Avec la dynastie suédoise des Vasa, la République vit sur le prestige acquis et édifie encore la « plus grande Pologne ». Mais son étendue même la rend vulnérable, et les ambitions dynastiques de Sigismond III Vasa (1587-1632) accumulent les menaces.

• Des guerres ruineuses et impopulaires avec la Moscovie (1610-1618), qui rend Smolensk et Tchernigov (1619), avec les Turcs (1620-21) et surtout avec la Suède (1600-1629), qui s’empare de la Livonie maritime.

• La réaction catholique : le roi écarte les dissidents des affaires publiques ; la Contre-Réforme triomphe dans les villes, elle se gagne l’aristocratie et pourra dès 1638 persécuter les frères Polonais.

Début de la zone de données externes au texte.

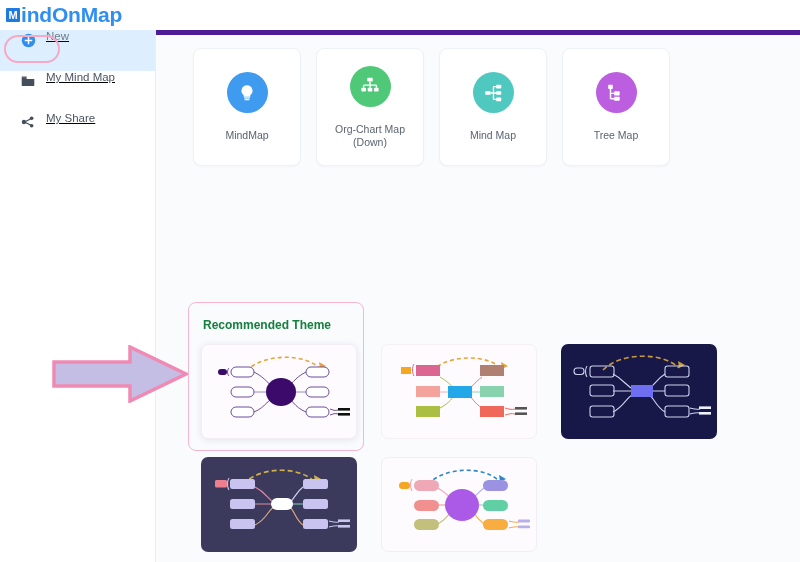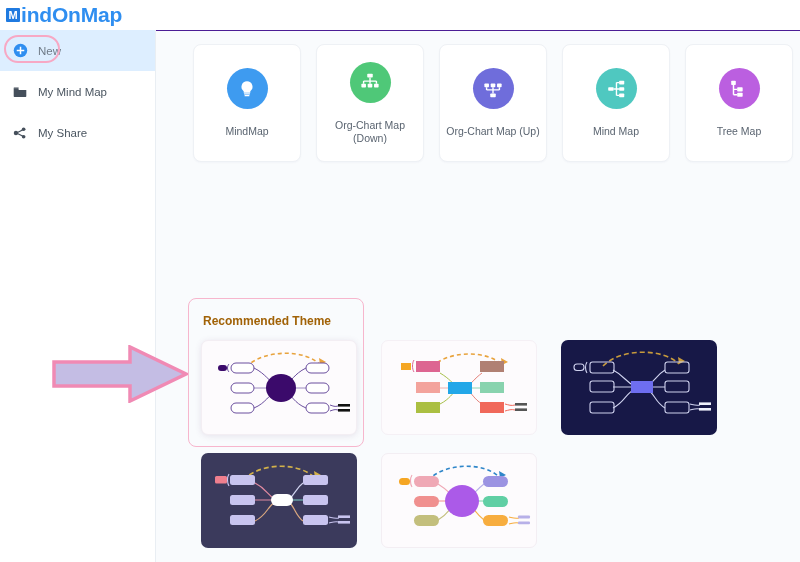"New" .nav-item { align-items: center -> none; padding-left: 10px -> 18px; text-decoration: none -> underline }
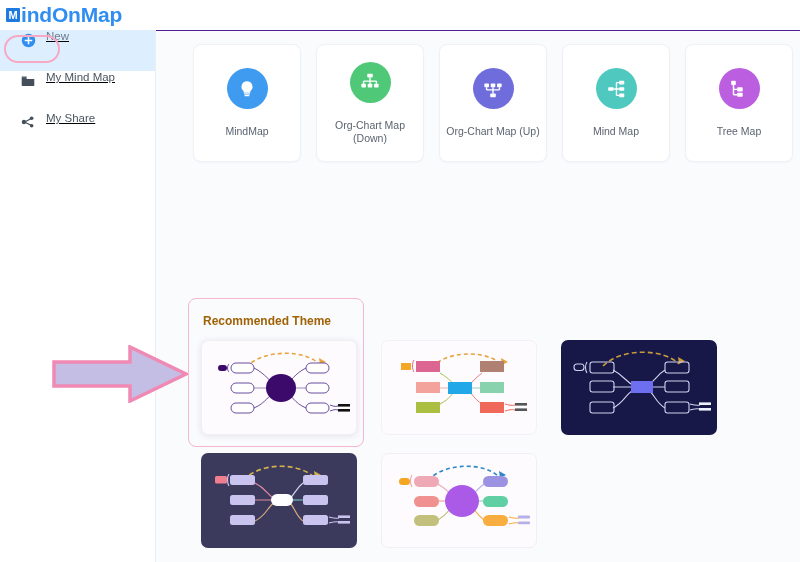"MindMap" .main { border-top: 1px solid #4c1d95 -> 5px solid #4c1d95 }
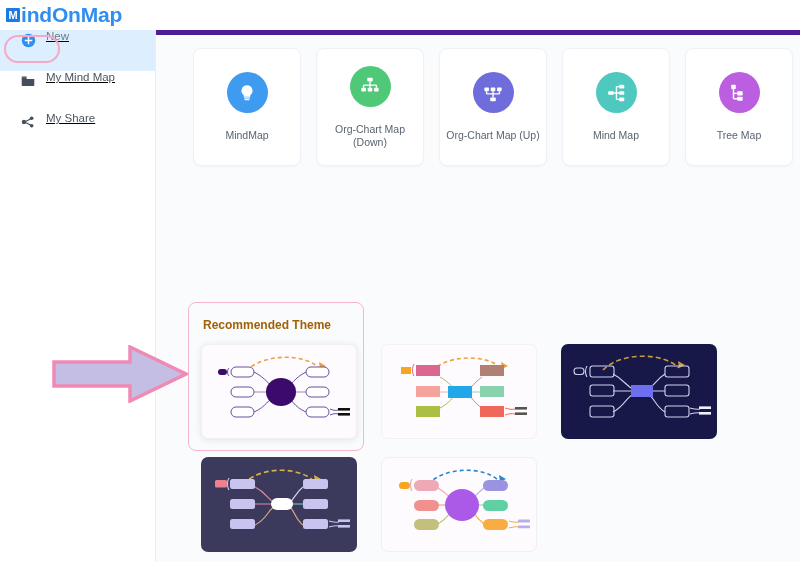"Org-Chart Map (Up)" div.tpl-card { html: <div> <span> <svg> <rect></rect> <path></path> <rect></rect> <rect></rect> <rect></rect> </svg> </span> <span>Org-Chart Map (Up)</span> </div> -> none }
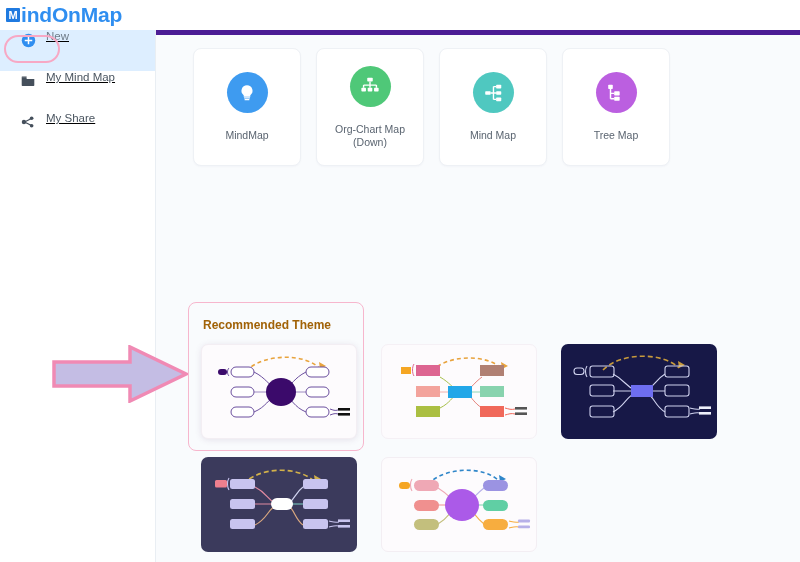"Recommended Theme" .theme-title { color: #a16207 -> #15803d }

• Une grave crise politique (1606-1609) : le rokosz de Mikołaj Zebrzydowski (1553-1620) oppose l’insurrection légale, prévue par les pactes d’élection, aux efforts déployés par la Cour pour établir la monarchie absolue et héréditaire.

• Le triomphe des magnats : étendant leurs domaines, leur richesse, leur influence, ils s’érigent en défenseurs de la « liberté d’or ». Ils dépossèdent l’État de ses fonctions (armées des « roitelets » de l’est) ou les font transférer aux diétines (décentralisation fiscale), asservies à leurs desseins par une clientèle de hobereaux faméliques, campés de façon savoureuse dans les Mémoires de Jan Chryzostom Pasek.

• 1632-1648 : Ladislas IV Vasa ramène une paix honorable, mais l’extension systématique du servage en Ukraine au profit d’une nouvelle aristocratie polonisée (Wiśniowiecki, Ostrogski) provoque la révolte des Cosaques Zaporogues conduits par Bohdan Chmielnicki, ou Khmelnitski (1648), qui soulève les masses populaires.